The anti-kickback statute is not a prohibition on the generation of profits; however, PODs that generate disproportionately high rates of return for physician-owners may trigger heightened scrutiny. Because the investment risk associated with PODs is often minimal, a high rate of return increases both the likelihood that one purpose of the arrangement is to enable the physician-owners to profit from their ability to dictate the implantable devices to be purchased for their patients and the potential that the physician-owner's medical judgment will be distorted by financial incentives. Our concerns are magnified in cases when the physician-owners: (1) are few in number, such that the volume or value of a particular physician-owner's recommendations or referrals closely correlates to that physician-owner's return on investment, or (2) alter their medical practice after or shortly before investing in the POD (for example, by performing more surgeries, or more extensive surgeries, or by switching to using their PODs' devices on an exclusive, or nearly exclusive basis).

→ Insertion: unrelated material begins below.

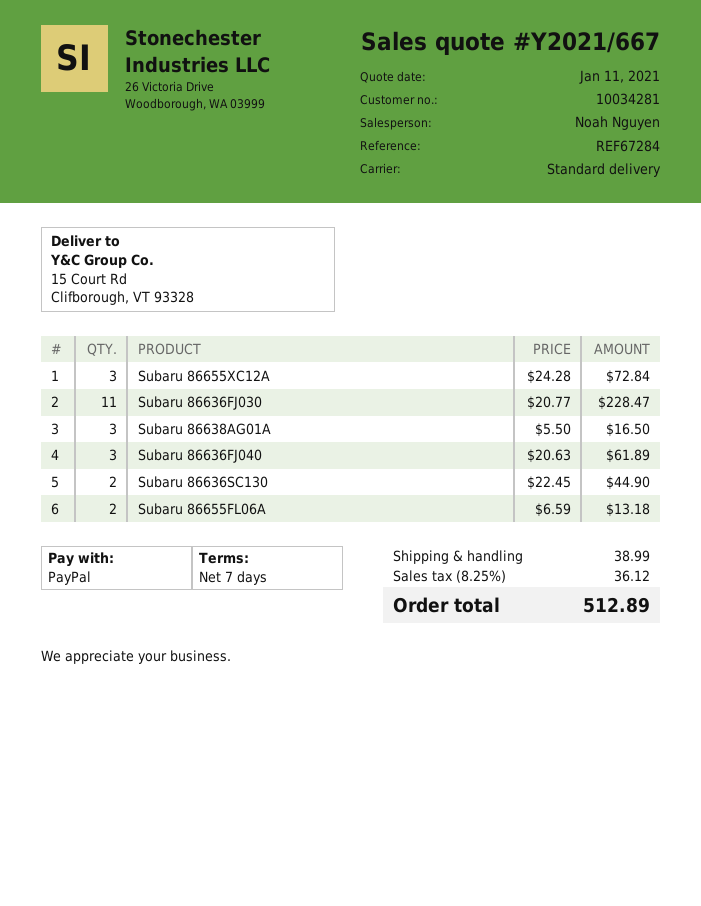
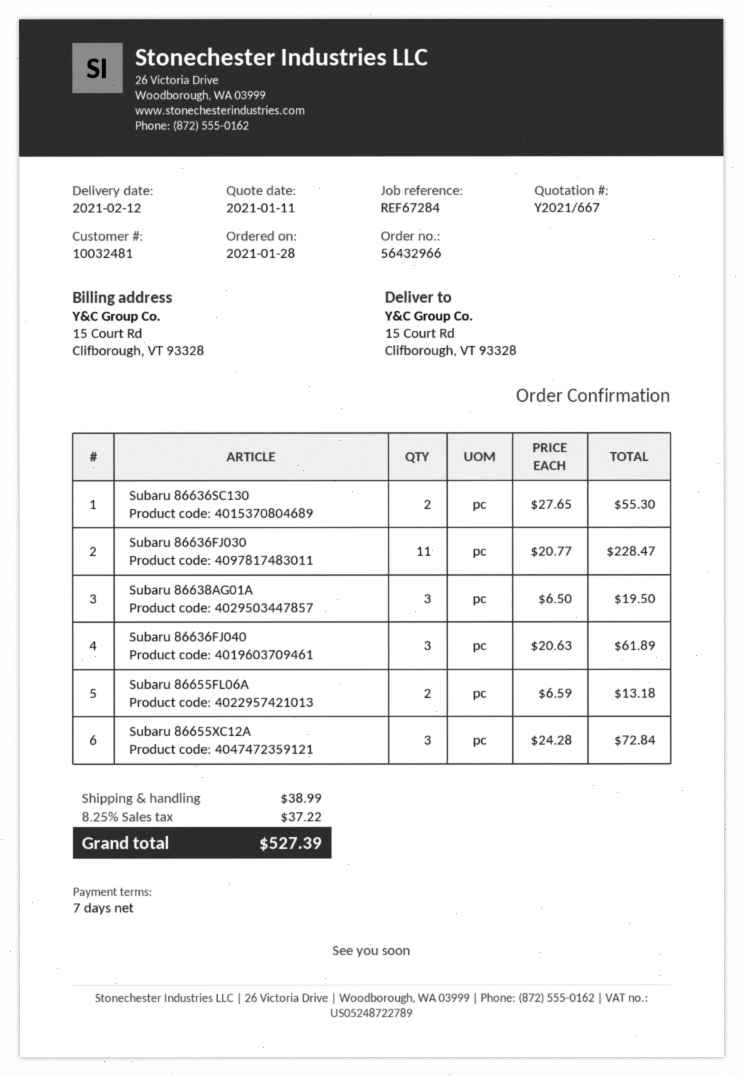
customer number: 10034281 -> 10032481
Subaru 86638AG01A: 3 x 5.50 = 16.50 -> 3 x 6.50 = 19.50
Subaru 86636SC130: 2 x 22.45 = 44.90 -> 2 x 27.65 = 55.30
tax: 8.25% = 36.12 -> 8.25% = 37.22
total: 512.89 -> 527.39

We are aware that some PODs purport to design or manufacture their own devices. OIG does not wish to discourage innovation; however, claims—particularly unsubstantiated claims—by physician-owners regarding the superiority of devices designed or manufactured by their PODs do not disprove unlawful intent. The risk of fraud and abuse is particularly high in circumstances when such physicians-owners are the sole (or nearly the sole) users of the devices sold or manufactured by their PODs.

Finally, because the anti-kickback statute ascribes criminal liability to parties on both sides of an impermissible “kickback” transaction, hospitals and ASCs that enter into arrangements with PODs also may be at risk under the statute. In evaluating these arrangements, OIG will consider whether one purpose underlying a hospital's or an ASC's decision to purchase devices from a POD is to maintain or secure referrals from the POD's physician-owners.

IV. Conclusion

OIG is concerned about the proliferation of PODs. This Special Fraud Alert reiterates our longstanding position that the opportunity for a referring physician to earn a profit, including through an investment in an entity for which he or she generates business, could constitute illegal remuneration under the anti-kickback statute. OIG views PODs as inherently suspect under the anti-kickback statute. Should a POD, or an actual or potential physician-owner, continue to have questions about the structure of a particular POD arrangement, the OIG Advisory Opinion process remains available. Information about the process may be found at: http://oig.hhs.gov/​faqs/​advisory-opinions-faq.asp.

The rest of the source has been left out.